Nicholas Suzuki (born August 10, 1999) is a Canadian professional ice hockey centre and captain of the Montreal Canadiens of the National Hockey League (NHL). The Vegas Golden Knights selected him in the first round, 13th overall, of the 2017 NHL Entry Draft.

Early life 
Suzuki was born on August 10, 1999, in London, Ontario, to parents Rob and Amanda Suzuki. He suffered from several health conditions as a child, including hand, foot, and mouth disease, several bouts of pneumonia due to respiratory syncytial virus, and recurrent ear infections, the latter of which required surgery to insert tympanostomy tubes.

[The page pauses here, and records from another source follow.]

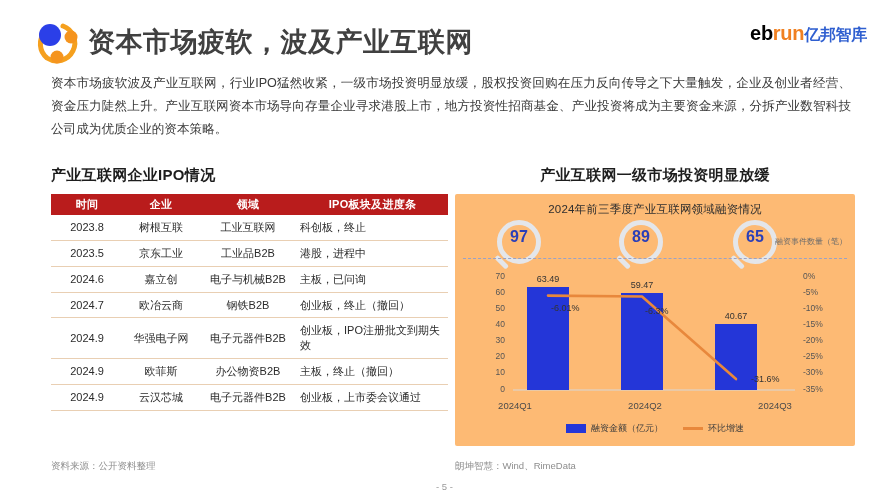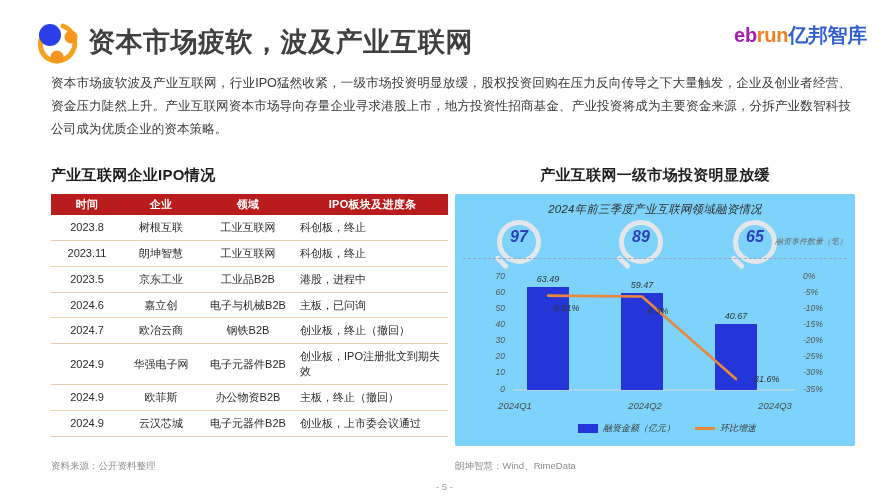--- a/index.html
+++ b/index.html
@@ -6,23 +6,23 @@
   body{
     width:889px;height:500px;background:#ffffff;
     font-family:"Liberation Sans","DejaVu Sans",sans-serif;
     overflow:hidden;position:relative;
   }
   .slide{position:absolute;inset:0;}
 
   
   .brand-logo{position:absolute;left:33px;top:20px;width:48px;height:46px;}
   .brand-right{position:absolute;right:22px;top:22px;font-size:20px;font-weight:bold;letter-spacing:-.3px;white-space:nowrap;}
-  .brand-right .eb{color:#a21caf;}
+  .brand-right .eb{color:#000000;}
   .brand-right .run{color:#f08021;}
-  .brand-right .cn{color:#2f5fd0;font-size:20px;font-weight:bold;}
+  .brand-right .cn{color:#2f5fd0;font-size:16px;font-weight:bold;}
 
   .page-title{
     position:absolute;left:88px;top:24px;
     font-size:27px;font-weight:bold;color:#404040;letter-spacing:.5px;
     white-space:nowrap;
   }
 
   .lead{
     position:absolute;left:51px;top:72px;width:800px;
     font-size:12.6px;line-height:1.82;color:#3a3a3a;text-align:justify;
@@ -53,21 +53,21 @@
 
   .src-left{position:absolute;left:51px;top:460px;font-size:9.5px;color:#8d8d8d;}
 
   
   .card-title{
     position:absolute;left:455px;top:166px;width:400px;text-align:center;
     font-size:15px;font-weight:bold;color:#1d1d1d;letter-spacing:.3px;
   }
   .card{
     position:absolute;left:455px;top:194px;width:400px;height:252px;
-    background:#7dd3fc;border-radius:2px;overflow:hidden;font-style:italic;
+    background:#fdba74;border-radius:2px;overflow:hidden;
   }
   .card-sub{
     position:absolute;left:0;right:0;top:8px;text-align:center;
     font-size:11.5px;color:#2e2e2e;letter-spacing:.2px;
   }
 
   
   .kpi{position:absolute;top:26px;width:70px;height:52px;}
   .kpi .glass{
     position:absolute;left:6px;top:0;width:44px;height:44px;border-radius:50%;
@@ -94,21 +94,21 @@
   .plot{position:absolute;left:0;top:68px;width:400px;height:138px;}
   .plot svg{display:block;}
 
   .xlabels{position:absolute;left:0;top:206px;width:400px;height:16px;}
   .xlabels span{
     position:absolute;font-size:9.5px;color:#4a4a4a;text-align:center;width:60px;
   }
   #x0{left:30px;} #x1{left:160px;} #x2{left:290px;}
 
   .legend{
-    position:absolute;left:12px;top:228px;width:400px;
+    position:absolute;left:0;top:228px;width:400px;
     display:flex;justify-content:center;align-items:center;gap:20px;
     font-size:9px;color:#3c3c3c;
   }
   .legend .item{display:flex;align-items:center;gap:5px;}
   .sw-bar{width:20px;height:9px;background:#2436d8;display:inline-block;}
   .sw-line{width:20px;height:3px;background:#e8883c;display:inline-block;}
 
   .src-right{position:absolute;left:455px;top:460px;font-size:9.5px;color:#8d8d8d;}
   .page-no{
     position:absolute;left:0;right:0;bottom:8px;text-align:center;
@@ -145,26 +145,20 @@
         <th class="c-time">时间</th>
         <th class="c-ent">企业</th>
         <th class="c-field">领域</th>
         <th class="c-ipo">IPO板块及进度条</th>
       </tr>
     </thead>
     <tbody>
       <tr>
         <td class="c-time">2023.8</td>
         <td class="c-ent">树根互联</td>
-        <td class="c-field">工业互联网</td>
-        <td class="c-ipo">科创板，终止</td>
-      </tr>
-      <tr>
-        <td class="c-time">2023.11</td>
-        <td class="c-ent">朗坤智慧</td>
         <td class="c-field">工业互联网</td>
         <td class="c-ipo">科创板，终止</td>
       </tr>
       <tr>
         <td class="c-time">2023.5</td>
         <td class="c-ent">京东工业</td>
         <td class="c-field">工业品B2B</td>
         <td class="c-ipo">港股，进程中</td>
       </tr>
       <tr>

Suzuki's health improved as he grew older, and he began ice skating at the age of three. He befriended his neighbour Isaac Ratcliffe, and the two began playing sports together when they were eight: ice hockey in the winter, and golf and soccer in the summer. Suzuki and Ratcliffe went on to play minor ice hockey together for the London Jr. Knights, where they took the team to the semifinals in the OHL Cup. After leading the league with 34 goals and 68 points in 31 games, Suzuki was named the Alliance Hockey Player of the Year for the 2014–15 season.

Playing career

Amateur

Owen Sound Attack (2015–2018)

The Owen Sound Attack of the Ontario Hockey League (OHL) drafted Suzuki in the first round, 14th overall, of the 2015 OHL Priority Selection, and he signed with the team that June. Suzuki made an immediate impact on the Attack, with two goals and one assist through the first three games of the 2015–16 season. This included his first career junior ice hockey goal against the Kitchener Rangers on September 25. After finishing the first half of his rookie season with an overtime goal against the London Knights, Suzuki scored his first OHL hat-trick on January 30, when Owen Sound defeated the Ottawa 67's 5–2. Suzuki scored his 20th goal of the year in the last regular-season game, a 7–3 loss to Kitchener, becoming the first Attack rookie to score 20 goals in his 16-year-old season since Joey Hishon in 2008. He finished the year with 38 points in 63 games and was the only 16-year-old in the OHL to score 20 or more goals. He added two more goals in six postseason games before the Knights eliminated Owen Sound in the first round. At the end of the season, Suzuki was named to the OHL First All-Rookie Team at centre.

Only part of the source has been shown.